Wired is calling for an RSS revival.

RSS is the most important piece of internet plumbing for following new content from a wide range of sources. It allows you to download new updates from your favourite sites automatically and read them at your leisure. Dave Winer, forever dedicated to the open web, created it.

I used to be a very heavy RSS user. I tracked hundreds of sources on a daily basis. Not as news but as a way to stay informed about the activities and thoughts of people I was interested in. At some point, that stopped working. Popular RSS readers were discontinued, most notably Google’s RSS reader, many people migrated to the Facebook timeline, platforms like Twitter stopped providing RSS feeds to make you visit their platform, and many people stopped blogging. But with FB in the spotlight, there is some interest in refocusing on the open web, and with it on RSS.

Currently I am repopulating from scratch my RSS reading ‘antenna’, following around 100 people again.

Wired in its call for an RSS revival suggests a few RSS readers. I, as I always have, use a desktop RSS reader, which currently is ReadKit. The FB timeline presents stuff to you based on their algorithmic decisions. As mentioned I definitely would like to have smarter ways of shaping my own information diet, but then with me in control and not the one being commoditised.

So it’s good to read that RSS Reader builders are looking at precisely that.
“Machines can have a big role in helping understand the information, so algorithms can be very useful, but for that they have to be transparent and the user has to feel in control. What’s missing today with the black-box algorithms is where they look over your shoulder, and don’t trust you to be able to tell what’s right.”,says Edwin Khodabakchian cofounder and CEO of RSS reader Feedly (which currently has 14 million users). That is more or less precisely my reasoning as well.

3 reactions on “Time for an RSS Revival

  1. Ton muses about an RSS Revival:

    RSS is the most important piece of internet plumbing for following new content from a wide range of sources. It allows you to download new updates from your favourite sites automatically and read them at your leisure. Dave Winer, forever dedicated to the open web, created it.

    I used to be a very heavy RSS user. I tracked hundreds of sources on a daily basis. Not as news but as a way to stay informed about the activities and thoughts of people I was interested in. At some point, that stopped working. Popular RSS readers were discontinued, most notably Google’s RSS reader, many people migrated to the Facebook timeline, platforms like Twitter stopped providing RSS feeds to make you visit their platform, and many people stopped blogging.
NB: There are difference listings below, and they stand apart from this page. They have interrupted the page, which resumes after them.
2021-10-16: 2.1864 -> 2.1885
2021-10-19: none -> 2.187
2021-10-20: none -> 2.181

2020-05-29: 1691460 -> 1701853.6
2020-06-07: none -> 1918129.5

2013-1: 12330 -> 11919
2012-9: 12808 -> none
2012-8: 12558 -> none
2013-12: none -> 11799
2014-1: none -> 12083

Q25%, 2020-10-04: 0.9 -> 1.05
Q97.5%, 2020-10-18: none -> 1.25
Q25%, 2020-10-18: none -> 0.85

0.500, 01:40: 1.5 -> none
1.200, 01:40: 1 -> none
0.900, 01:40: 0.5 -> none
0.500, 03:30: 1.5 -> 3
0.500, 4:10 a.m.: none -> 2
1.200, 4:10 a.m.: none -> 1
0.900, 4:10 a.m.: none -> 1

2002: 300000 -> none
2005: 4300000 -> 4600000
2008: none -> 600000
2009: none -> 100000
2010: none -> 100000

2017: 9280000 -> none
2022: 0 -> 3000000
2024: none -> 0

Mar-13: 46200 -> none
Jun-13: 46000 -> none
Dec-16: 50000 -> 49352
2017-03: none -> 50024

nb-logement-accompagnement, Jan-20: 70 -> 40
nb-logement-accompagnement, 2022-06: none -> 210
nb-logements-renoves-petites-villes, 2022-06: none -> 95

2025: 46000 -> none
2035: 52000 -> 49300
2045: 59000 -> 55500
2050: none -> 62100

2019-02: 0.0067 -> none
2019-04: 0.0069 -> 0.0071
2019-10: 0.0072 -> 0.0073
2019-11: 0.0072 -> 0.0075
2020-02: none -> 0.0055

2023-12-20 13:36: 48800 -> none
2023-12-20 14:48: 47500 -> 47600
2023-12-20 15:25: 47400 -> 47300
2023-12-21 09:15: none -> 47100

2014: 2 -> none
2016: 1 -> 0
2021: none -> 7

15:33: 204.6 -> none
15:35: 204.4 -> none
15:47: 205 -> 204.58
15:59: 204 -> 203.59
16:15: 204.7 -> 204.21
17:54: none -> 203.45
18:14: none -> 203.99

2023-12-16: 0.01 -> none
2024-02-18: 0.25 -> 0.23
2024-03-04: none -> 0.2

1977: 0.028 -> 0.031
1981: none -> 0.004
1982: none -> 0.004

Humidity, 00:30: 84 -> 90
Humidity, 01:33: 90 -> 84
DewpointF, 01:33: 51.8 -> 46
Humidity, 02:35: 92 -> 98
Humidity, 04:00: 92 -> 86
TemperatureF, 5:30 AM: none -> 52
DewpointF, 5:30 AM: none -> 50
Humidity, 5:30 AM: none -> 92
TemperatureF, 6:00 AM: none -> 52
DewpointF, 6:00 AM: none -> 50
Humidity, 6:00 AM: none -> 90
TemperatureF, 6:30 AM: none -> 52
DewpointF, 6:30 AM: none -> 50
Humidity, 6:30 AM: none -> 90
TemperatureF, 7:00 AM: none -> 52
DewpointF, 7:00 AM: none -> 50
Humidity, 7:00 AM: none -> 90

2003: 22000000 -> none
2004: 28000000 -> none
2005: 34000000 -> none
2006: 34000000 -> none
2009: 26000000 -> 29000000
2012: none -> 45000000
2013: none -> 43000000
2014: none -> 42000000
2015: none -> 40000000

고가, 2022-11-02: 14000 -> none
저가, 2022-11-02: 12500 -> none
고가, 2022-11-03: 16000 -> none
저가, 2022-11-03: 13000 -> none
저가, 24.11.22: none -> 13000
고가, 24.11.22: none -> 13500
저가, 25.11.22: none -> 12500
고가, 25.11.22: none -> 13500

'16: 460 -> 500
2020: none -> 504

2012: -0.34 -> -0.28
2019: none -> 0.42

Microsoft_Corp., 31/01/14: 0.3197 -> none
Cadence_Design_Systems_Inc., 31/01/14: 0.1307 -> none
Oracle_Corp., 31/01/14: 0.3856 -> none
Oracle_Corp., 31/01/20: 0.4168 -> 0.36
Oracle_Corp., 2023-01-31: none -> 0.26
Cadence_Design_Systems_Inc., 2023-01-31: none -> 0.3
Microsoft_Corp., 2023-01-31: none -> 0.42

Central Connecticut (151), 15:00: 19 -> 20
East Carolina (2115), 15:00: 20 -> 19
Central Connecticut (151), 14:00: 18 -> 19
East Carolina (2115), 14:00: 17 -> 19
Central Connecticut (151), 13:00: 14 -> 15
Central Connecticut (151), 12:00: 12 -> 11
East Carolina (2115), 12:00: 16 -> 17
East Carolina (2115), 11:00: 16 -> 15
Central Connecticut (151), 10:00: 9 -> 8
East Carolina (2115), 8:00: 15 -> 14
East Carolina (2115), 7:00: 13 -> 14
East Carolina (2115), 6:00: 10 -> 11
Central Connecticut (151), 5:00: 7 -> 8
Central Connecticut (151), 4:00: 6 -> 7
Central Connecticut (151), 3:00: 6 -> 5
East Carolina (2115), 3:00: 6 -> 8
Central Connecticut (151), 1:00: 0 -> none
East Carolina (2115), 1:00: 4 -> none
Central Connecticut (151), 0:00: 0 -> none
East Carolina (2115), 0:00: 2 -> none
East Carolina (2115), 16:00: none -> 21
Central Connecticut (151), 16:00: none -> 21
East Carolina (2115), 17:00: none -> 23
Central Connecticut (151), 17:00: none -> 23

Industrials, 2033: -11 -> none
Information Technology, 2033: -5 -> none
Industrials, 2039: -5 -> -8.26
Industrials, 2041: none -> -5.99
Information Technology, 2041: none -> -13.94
But with FB in the spotlight, there is some interest in refocusing on the open web, and with it on RSS.

    I’ve been an emitter and consumer of RSS feeds since the very beginning, and so, for me, there’s no need for a revival, as I never left. I currently have 86 RSS feeds in my RSS reader, ranging from Ton’s blog itself to security alerts to CBC news headlines to the blogs of several Prince Edward Island MLAs:

    For the longest time, like many others, I consumed RSS feeds in Google Reader; when it was shut down by Google, I replaced this with a self-hosted instance of Tiny Tiny RSS, a serviceable replacement.

    When I’m using my laptop, I read my RSS feeds in Tiny Tiny RSS’s web interface in a browser:

    When I’m on my Android phone, I use the Tiny Tiny RSS app, which syncs itself with the server so that what I’ve read and what I haven’t is always current:

    I self-host Tiny Tiny RSS, rather than using a third-party service like Feedly, because, well, once-bitten-twice-shy: I don’t want my RSS consumption to be dependent on the corporate whims of an RSS reader company. Besides, what’s the point of taking a collection of independent, decentralized feeds and centralizing them?

    That said, I recognize that running a personal Tiny Tiny RSS server is outside the realm of possibility for most people. I also recognize that a lot of RSS nomenclature, including the name RSS itself, stands as a barrier to a lot of people. So there’s work to be done here to catalyze the revival that Ton writes about, a revival that, despite my own perseverance, I fully support and see the benefits of.

    RSS | Weblogging

  2. Something else worth mentioning is that many people who used to be bloggers “went underground” and migrated to writing email newsletters. While I subscribe to several of these, I lament the darkness that they cloak content in, the lack of an archive, the lack of searchability, the impossibility of linking from the web, and so on. I’ve never completely understood the rationale for this migration, and I wish the newsletterers would consider coming back into the light.